» **Assigned task**
Beneath this instruction is a listing; print exactly the lines in it starting at the line that contains "cp .env.local.example .env.local" and going through the line that contains "running on http://localhost:3001".

===

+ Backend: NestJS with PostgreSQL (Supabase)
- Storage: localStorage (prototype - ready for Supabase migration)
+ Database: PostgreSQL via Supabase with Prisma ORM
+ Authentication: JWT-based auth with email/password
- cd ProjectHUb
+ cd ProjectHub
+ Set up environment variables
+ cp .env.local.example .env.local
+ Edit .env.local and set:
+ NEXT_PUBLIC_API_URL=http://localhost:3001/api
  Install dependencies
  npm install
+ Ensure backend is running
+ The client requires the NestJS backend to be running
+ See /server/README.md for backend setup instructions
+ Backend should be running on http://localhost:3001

===

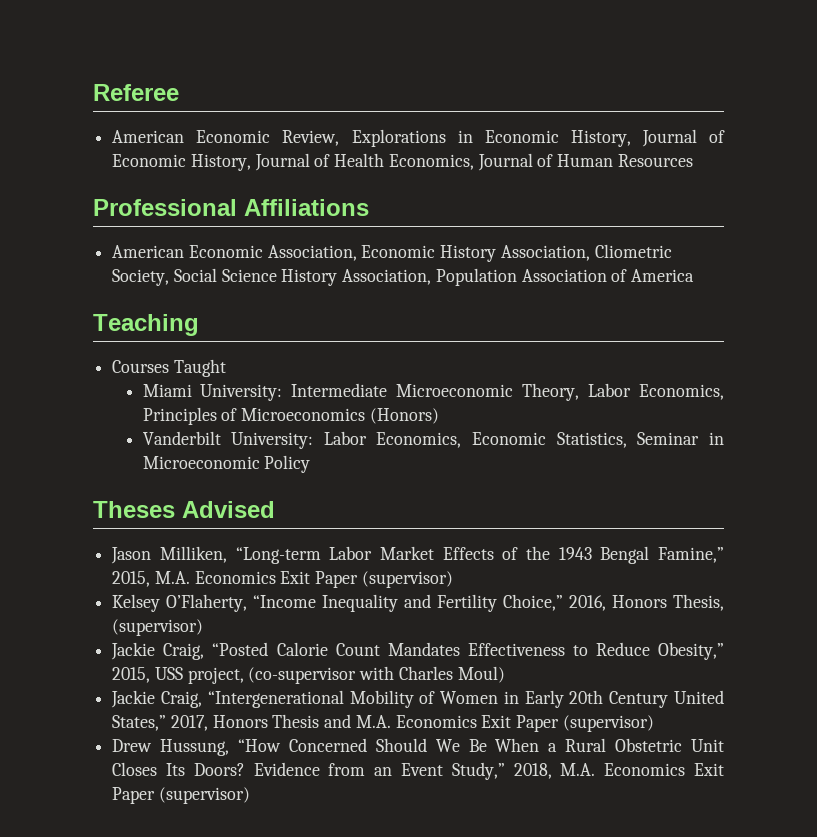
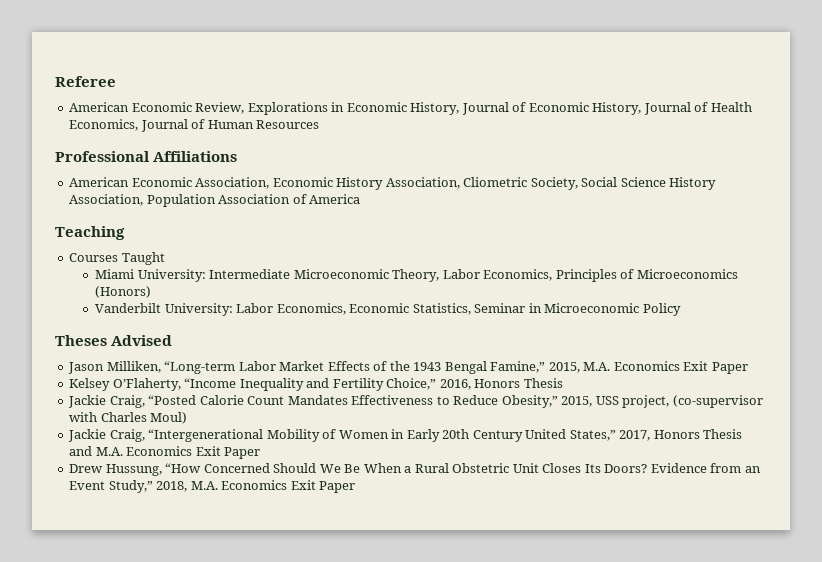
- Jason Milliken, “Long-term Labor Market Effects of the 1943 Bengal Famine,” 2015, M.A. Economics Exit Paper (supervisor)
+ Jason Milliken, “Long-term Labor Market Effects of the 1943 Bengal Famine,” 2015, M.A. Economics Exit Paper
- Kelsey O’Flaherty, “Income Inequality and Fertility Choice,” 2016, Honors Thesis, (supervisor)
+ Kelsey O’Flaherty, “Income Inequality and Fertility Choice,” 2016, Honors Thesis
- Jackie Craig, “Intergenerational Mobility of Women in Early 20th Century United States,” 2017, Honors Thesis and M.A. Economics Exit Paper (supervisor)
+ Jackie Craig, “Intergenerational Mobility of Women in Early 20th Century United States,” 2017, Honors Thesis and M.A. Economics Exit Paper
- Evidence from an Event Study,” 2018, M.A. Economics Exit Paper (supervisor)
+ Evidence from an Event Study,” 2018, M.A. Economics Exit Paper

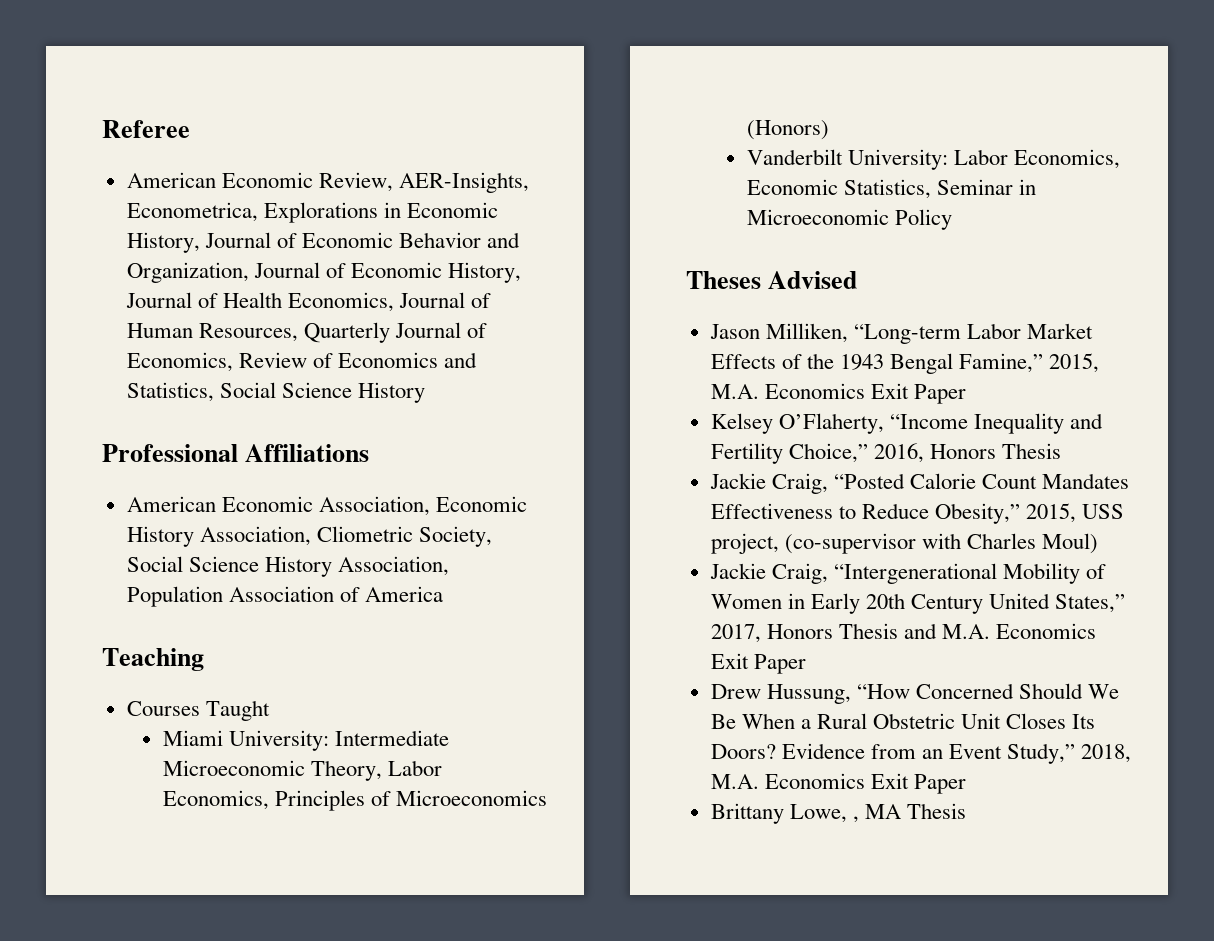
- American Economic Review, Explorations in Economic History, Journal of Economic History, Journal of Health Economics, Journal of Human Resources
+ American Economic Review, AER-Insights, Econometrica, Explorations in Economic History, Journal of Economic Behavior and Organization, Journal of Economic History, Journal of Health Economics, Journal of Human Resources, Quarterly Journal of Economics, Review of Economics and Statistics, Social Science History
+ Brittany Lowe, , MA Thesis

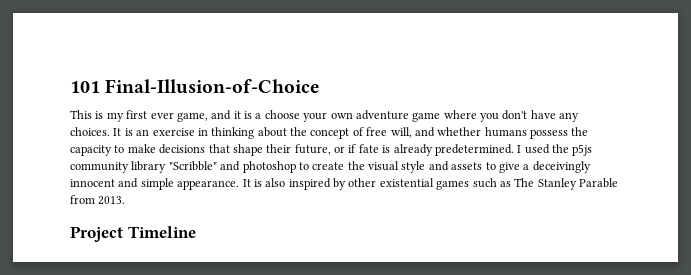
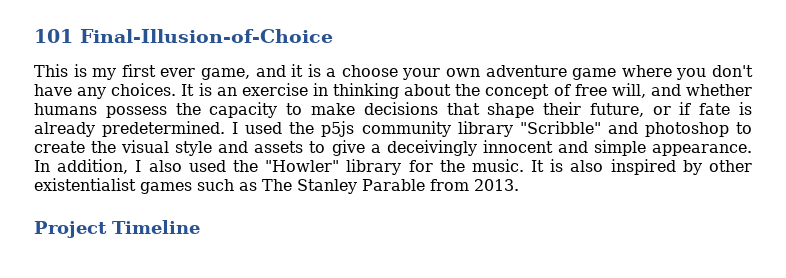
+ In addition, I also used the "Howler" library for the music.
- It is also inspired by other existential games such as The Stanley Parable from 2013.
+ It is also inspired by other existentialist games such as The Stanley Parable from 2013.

===

» **Written response**
+ cp .env.local.example .env.local
+ Edit .env.local and set:
+ NEXT_PUBLIC_API_URL=http://localhost:3001/api
  Install dependencies
  npm install
+ Ensure backend is running
+ The client requires the NestJS backend to be running
+ See /server/README.md for backend setup instructions
+ Backend should be running on http://localhost:3001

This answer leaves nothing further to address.